- What you should do: Go through the records below and set each one down exactly, leaving out any pictures.

════

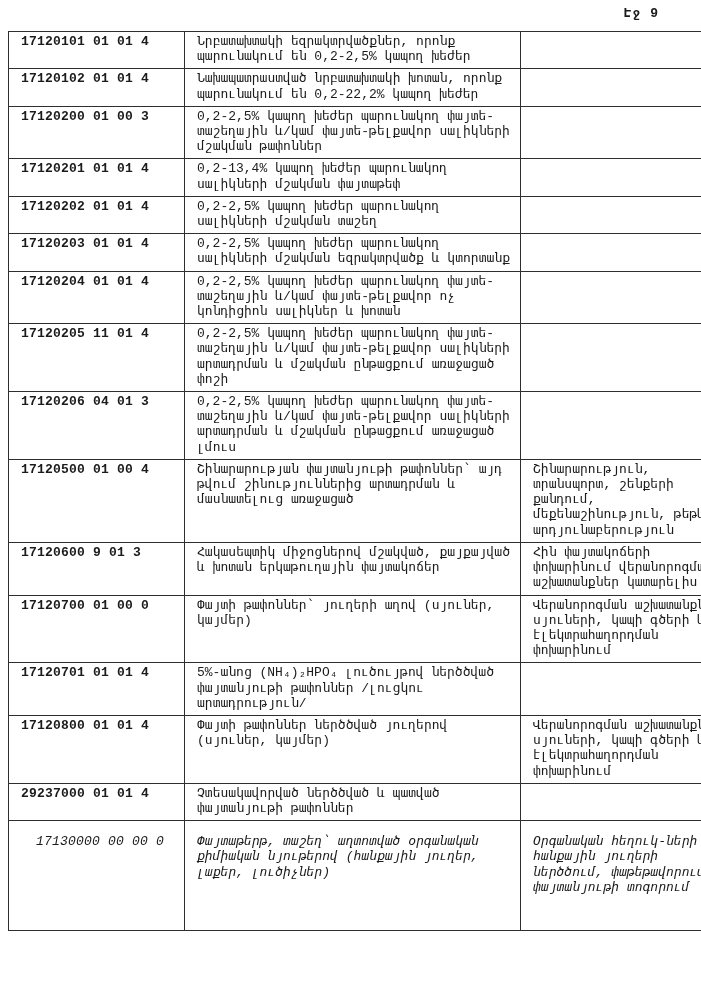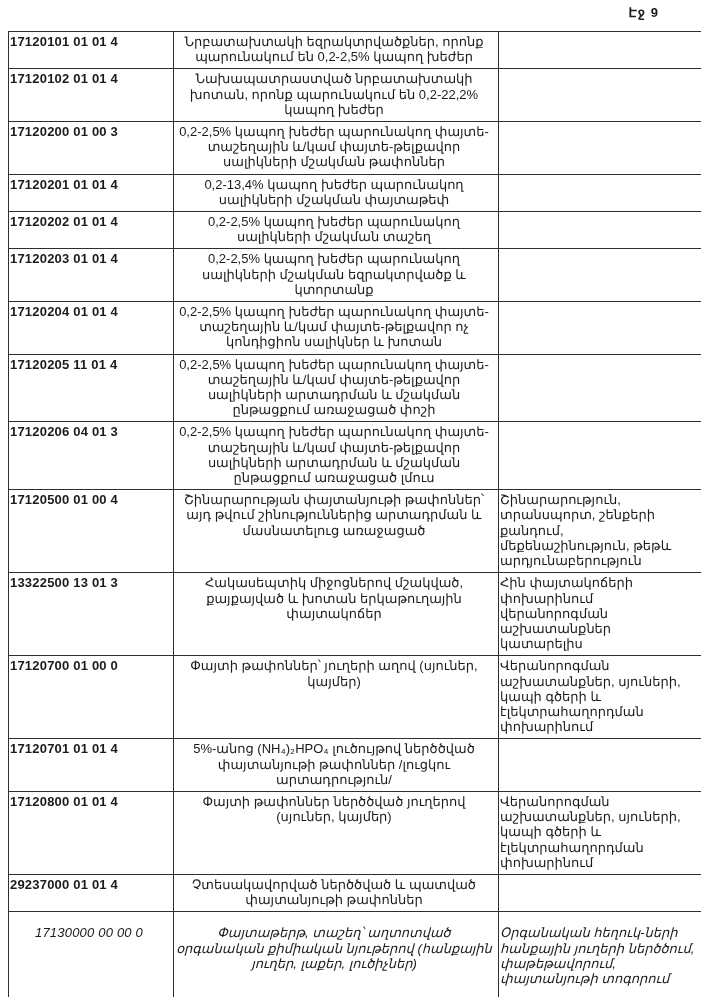--- a/index.html
+++ b/index.html
@@ -5,7 +5,7 @@
   html,body{margin:0;padding:0;background:#ffffff;}
   .page{
     width:701px;height:997px;background:#ffffff;position:relative;
-    font-family:Liberation Sans, sans-serif;color:#1b1b1b;overflow:hidden;
+    font-family:Liberation Mono, monospace;color:#1b1b1b;overflow:hidden;
     box-sizing:border-box;
   }
   .page-number{

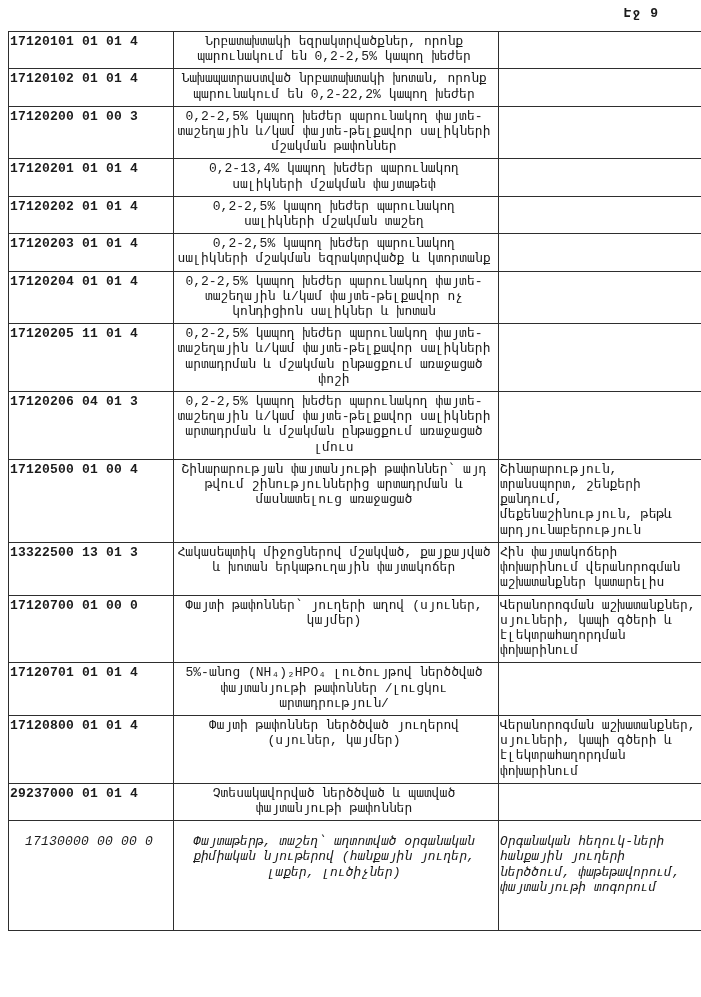--- a/index.html
+++ b/index.html
@@ -18,7 +18,7 @@
   }
   .waste-table td{
     border:1px solid #2e2e2e;vertical-align:top;
-    padding:2px 5px 4px 1px;font-size:13px;line-height:1.17;
+    padding:2px 5px 4px 12px;font-size:13px;line-height:1.17;
     word-wrap:break-word;
   }
   td.c-code{width:158px;font-weight:bold;letter-spacing:.2px;white-space:nowrap;}

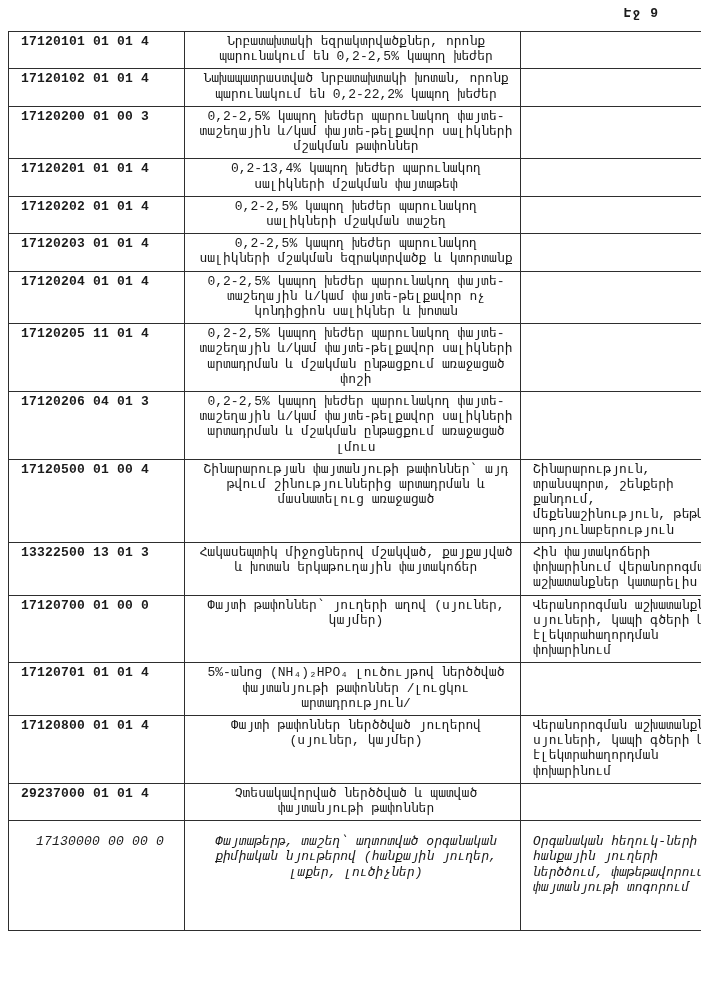--- a/index.html
+++ b/index.html
@@ -22,7 +22,7 @@
     word-wrap:break-word;
   }
   td.c-code{width:158px;font-weight:bold;letter-spacing:.2px;white-space:nowrap;}
-  td.c-desc{width:318px;text-align:center;}
+  td.c-desc{width:318px;}
   td.c-notes{width:196px;}
   tr.row-italic td{font-style:italic;padding-top:13px;height:92px;}
   tr.row-italic td.c-code{font-weight:normal;text-align:center;}

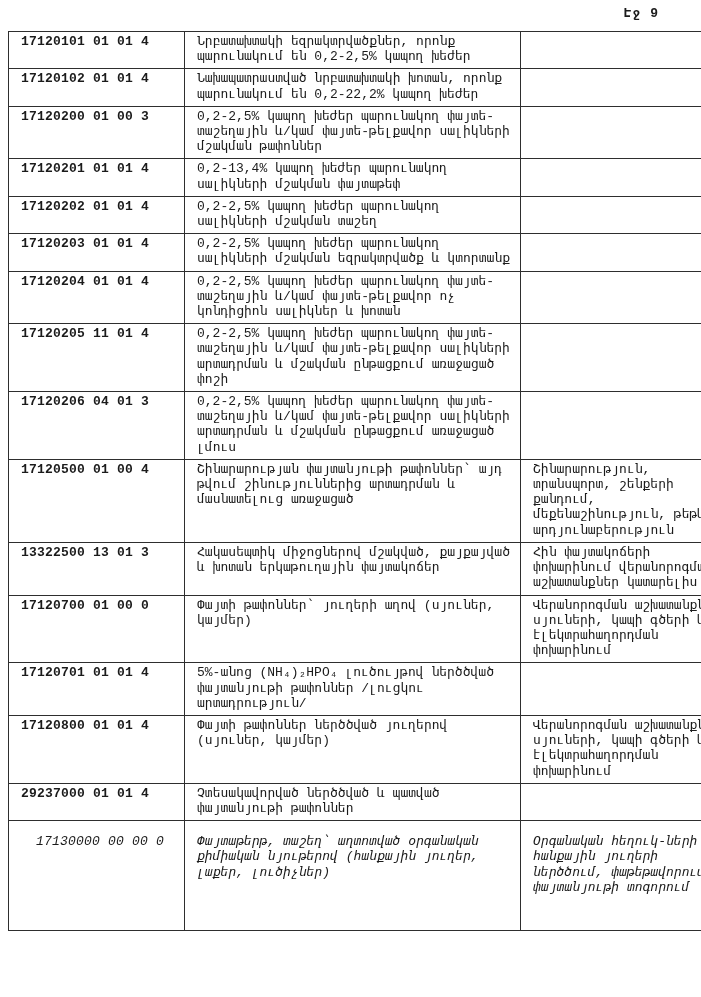--- a/index.html
+++ b/index.html
@@ -86,7 +86,7 @@
         <td class="c-notes">Շինարարություն, տրանսպորտ, շենքերի քանդում, մեքենաշինություն, թեթև արդյունաբերություն</td>
       </tr>
       <tr>
-        <td class="c-code">13322500 13 01 3</td>
+        <td class="c-code">17120600 9 01 3</td>
         <td class="c-desc">Հակասեպտիկ միջոցներով մշակված, քայքայված և խոտան երկաթուղային փայտակոճեր</td>
         <td class="c-notes">Հին փայտակոճերի փոխարինում վերանորոգման աշխատանքներ կատարելիս</td>
       </tr>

════

- Your response:
--- a/index.html
+++ b/index.html
@@ -5,7 +5,7 @@
   html,body{margin:0;padding:0;background:#ffffff;}
   .page{
     width:701px;height:997px;background:#ffffff;position:relative;
-    font-family:Liberation Sans, sans-serif;color:#1b1b1b;overflow:hidden;
+    font-family:Liberation Mono, monospace;color:#1b1b1b;overflow:hidden;
     box-sizing:border-box;
   }
   .page-number{

--- a/index.html
+++ b/index.html
@@ -18,7 +18,7 @@
   }
   .waste-table td{
     border:1px solid #2e2e2e;vertical-align:top;
-    padding:2px 5px 4px 1px;font-size:13px;line-height:1.17;
+    padding:2px 5px 4px 12px;font-size:13px;line-height:1.17;
     word-wrap:break-word;
   }
   td.c-code{width:158px;font-weight:bold;letter-spacing:.2px;white-space:nowrap;}

--- a/index.html
+++ b/index.html
@@ -22,7 +22,7 @@
     word-wrap:break-word;
   }
   td.c-code{width:158px;font-weight:bold;letter-spacing:.2px;white-space:nowrap;}
-  td.c-desc{width:318px;text-align:center;}
+  td.c-desc{width:318px;}
   td.c-notes{width:196px;}
   tr.row-italic td{font-style:italic;padding-top:13px;height:92px;}
   tr.row-italic td.c-code{font-weight:normal;text-align:center;}

--- a/index.html
+++ b/index.html
@@ -86,7 +86,7 @@
         <td class="c-notes">Շինարարություն, տրանսպորտ, շենքերի քանդում, մեքենաշինություն, թեթև արդյունաբերություն</td>
       </tr>
       <tr>
-        <td class="c-code">13322500 13 01 3</td>
+        <td class="c-code">17120600 9 01 3</td>
         <td class="c-desc">Հակասեպտիկ միջոցներով մշակված, քայքայված և խոտան երկաթուղային փայտակոճեր</td>
         <td class="c-notes">Հին փայտակոճերի փոխարինում վերանորոգման աշխատանքներ կատարելիս</td>
       </tr>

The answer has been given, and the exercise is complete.